The vote was marred by the deaths of twenty-eight people on Wednesday in two bomb attacks near candidates' offices in the province of Balochistan.

Polling stations are open from 8 a.m. to 5 p.m. (4 a.m. to 1 p.m., French time), for the approximately 128 million registered voters, in a country under the surveillance of more than half a million members of the security forces.

“All efforts to sabotage peace and security will be foiled,” interim Prime Minister Anwaar-ul-Haq Kakar promised Wednesday after the two explosions.

A vote without the popular Imran Khan

The fairness of the vote was questioned in advance. The popular Imran Khan, 71, sentenced to three long prison terms for corruption, treason and illegal marriage, was unable to appear.

His party, the Pakistan Tehreek-e-Insaf (PTI), was decimated by arrests and forced defections, and prevented from campaigning. Dozens of its candidates have been banned from running and the others can only compete as independents.

The party, which denounced a “non-election” but refused to boycott it, also fears that its supporters will not be able to vote freely on Thursday and called on them not to wear its colors.

The campaign was particularly gloomy, a sign of the deep disenchantment of Pakistanis, 70% of whom “do not have confidence in the integrity of the elections,” according to the Gallup Institute.

This survey reflects a democratic setback for a country which was led for decades by the army, but which had seen progress since 2013, the year of the first transition from one civilian government to another.

The military has always had strong influence even under civilian rule, but observers say it interfered in these elections even more openly.

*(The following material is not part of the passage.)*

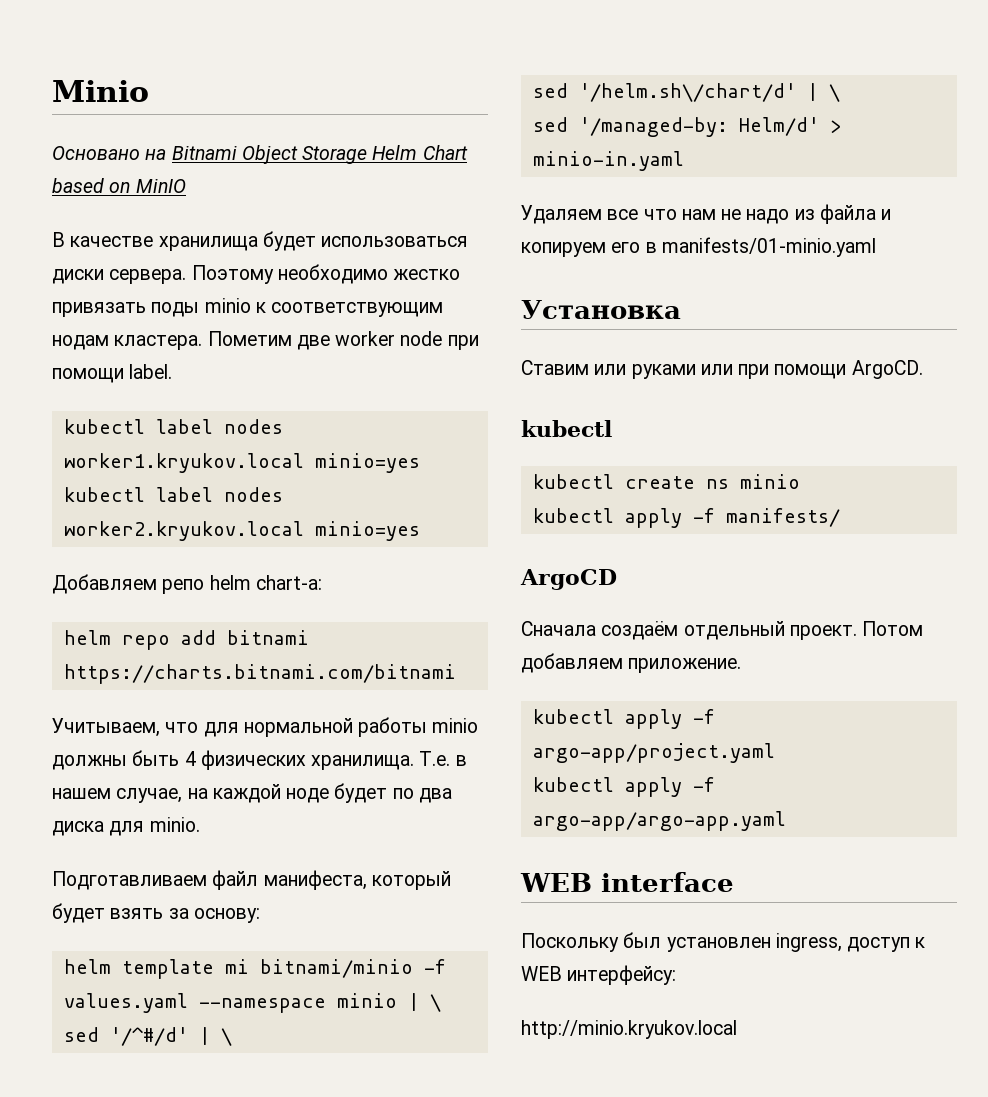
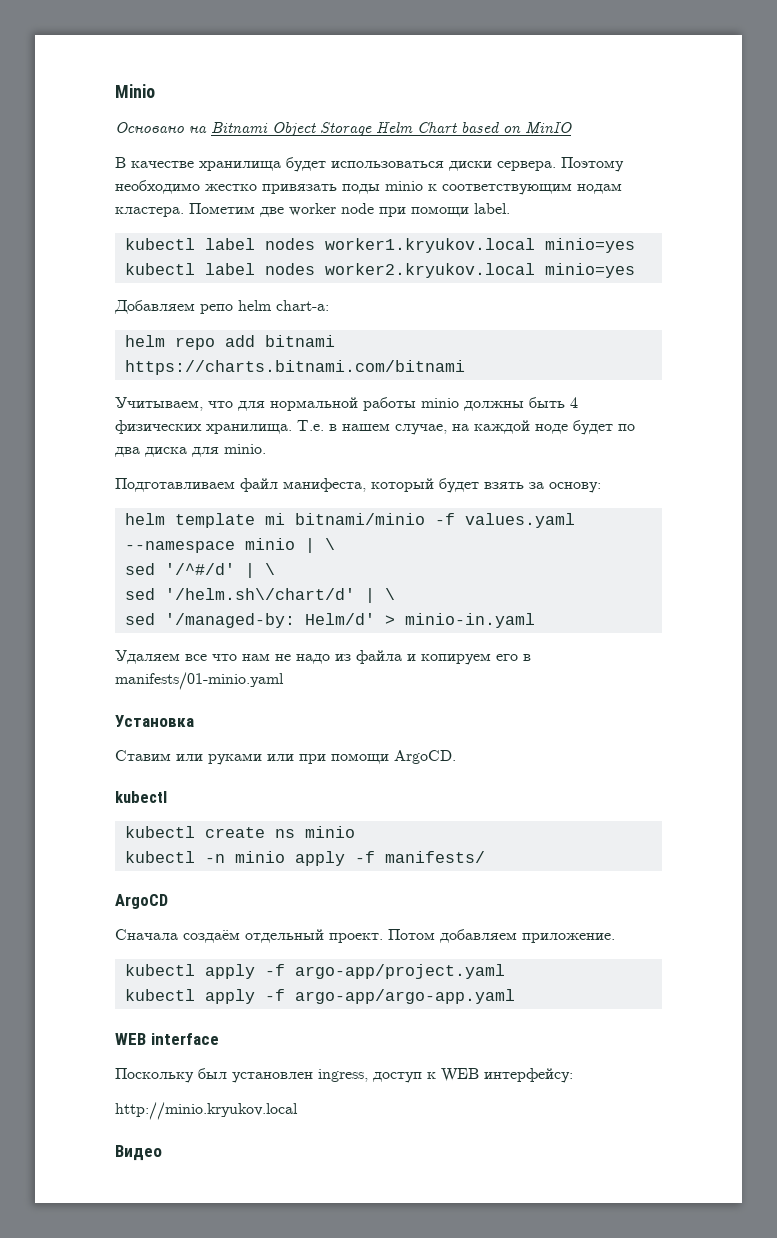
- kubectl apply -f manifests/
+ kubectl -n minio apply -f manifests/
+ Видео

Imran Khan, who had nevertheless benefited from her favors to be elected in 2018, challenged her head on. He accused her of orchestrating his ouster from the post of prime minister in April 2022 and attributed his legal troubles to her.

His disgrace seems likely to benefit Nawaz Sharif, 74, who returned to Pakistan in October after four years of exile in London. Analysts believe he has the support of the military.

The leader of the Pakistan Muslim League (PML-N), who since his return has benefited from the annulment of previous convictions for corruption, promised during the campaign to draw on his experience to restore the economy.

Even if the PML-N appears to be the favorite in the election, its outcome could depend on participation, particularly among young people in a country where 44% of the electorate is under 35 years old.

A country with countless challenges

In 2018, Imran Khan benefited from real popular enthusiasm, particularly from young people, thirsty for change after decades of domination by great family dynasties, considered corrupt.

Even if his four years in power were not very successful – economy in crisis, opponents muzzled, press weakened – many young people think that the former cricket star deserves a second chance.

An absolute majority seems a difficult objective for the PML-N. She will probably have to form a coalition.

These elections are also important for the leader of the PPP, Bilawal Bhutto Zardari, who at 35 must prove that he has the makings of a successor to his mother, former Prime Minister Benazir Bhutto, assassinated in 2007.

Pakistan, which has a nuclear arsenal and occupies a strategic position between Afghanistan, China, India and Iran, faces countless challenges.

Security has deteriorated, particularly since the Taliban returned to power in Afghanistan in August 2021. And its economy is in tatters, with abysmal debt and inflation hovering around 30%.

Whatever the verdict at the polls, the question of the longevity of the next government could quickly arise, in a country where no prime minister has ever completed his mandate.